═════ RECORDS SUPPLIED ═════
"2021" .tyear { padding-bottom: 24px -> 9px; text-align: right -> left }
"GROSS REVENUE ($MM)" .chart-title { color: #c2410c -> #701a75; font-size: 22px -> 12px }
═════
═════ RECORDS SUPPLIED ═════
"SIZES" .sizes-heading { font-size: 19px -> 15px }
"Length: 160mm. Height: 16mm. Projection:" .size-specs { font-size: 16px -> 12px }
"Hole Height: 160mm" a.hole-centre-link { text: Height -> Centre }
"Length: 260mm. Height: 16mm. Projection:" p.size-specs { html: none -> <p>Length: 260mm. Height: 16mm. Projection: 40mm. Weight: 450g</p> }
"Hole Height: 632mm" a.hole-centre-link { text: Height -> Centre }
═════
═════ RECORDS SUPPLIED ═════
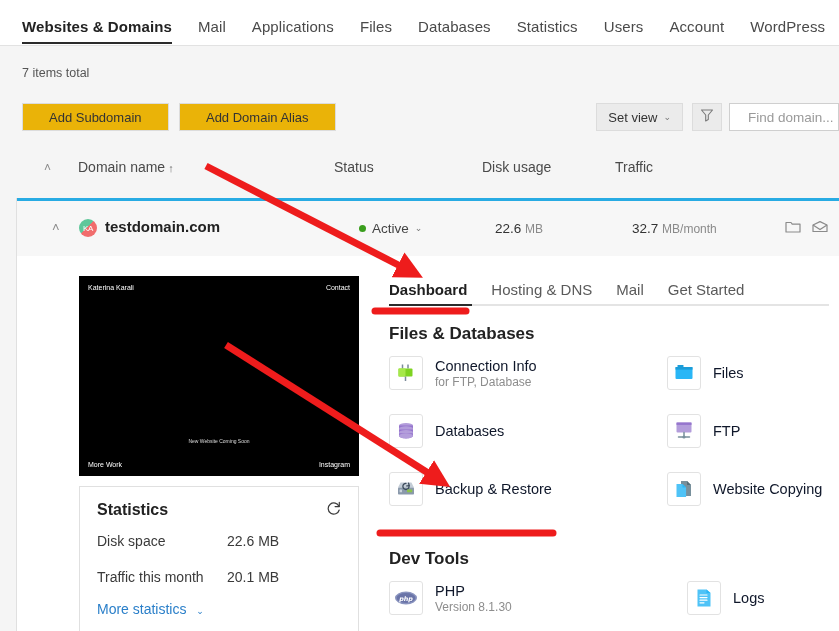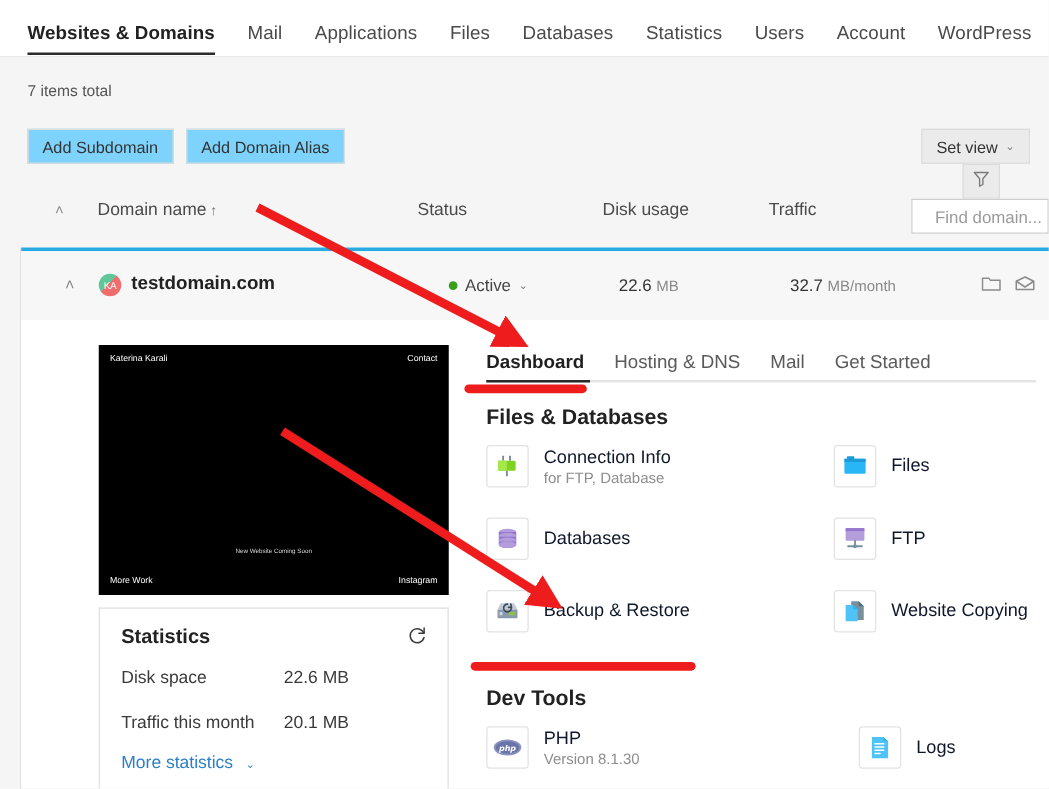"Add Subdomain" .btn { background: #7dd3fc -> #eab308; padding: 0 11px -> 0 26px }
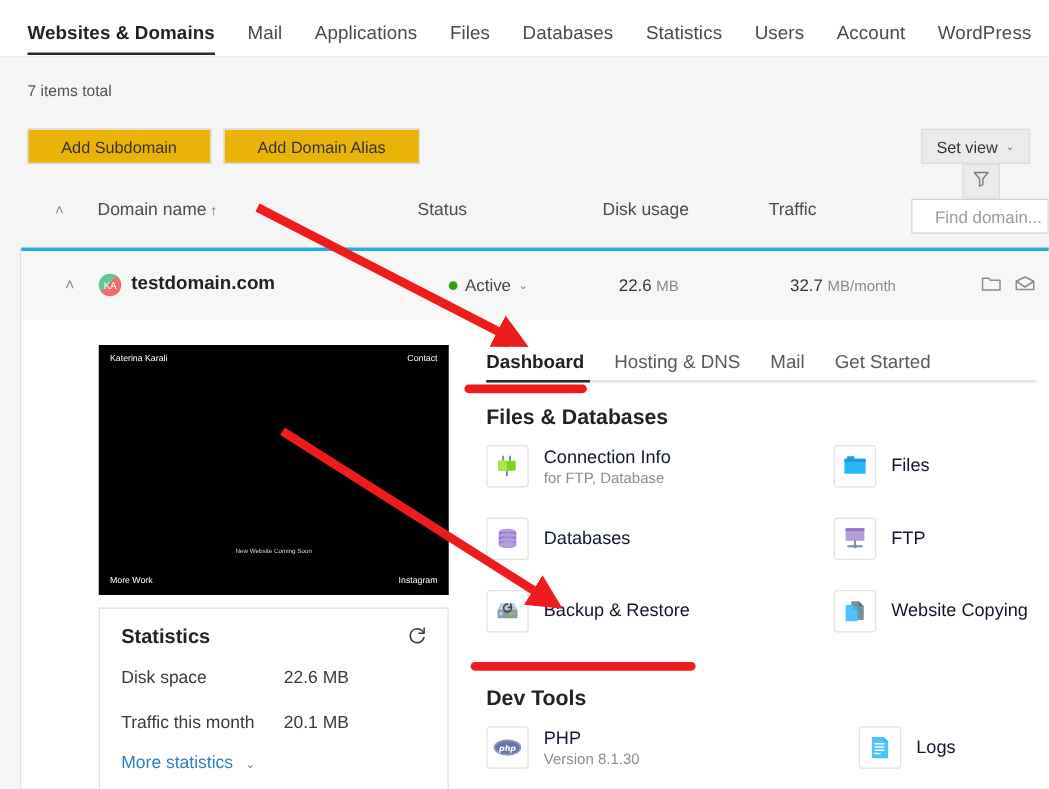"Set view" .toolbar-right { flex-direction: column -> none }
═════
WHAT IS BEING ASKED
Determine how many lines of the records contain the word "centre". Reply with the number by itself.

TASK RESULT
2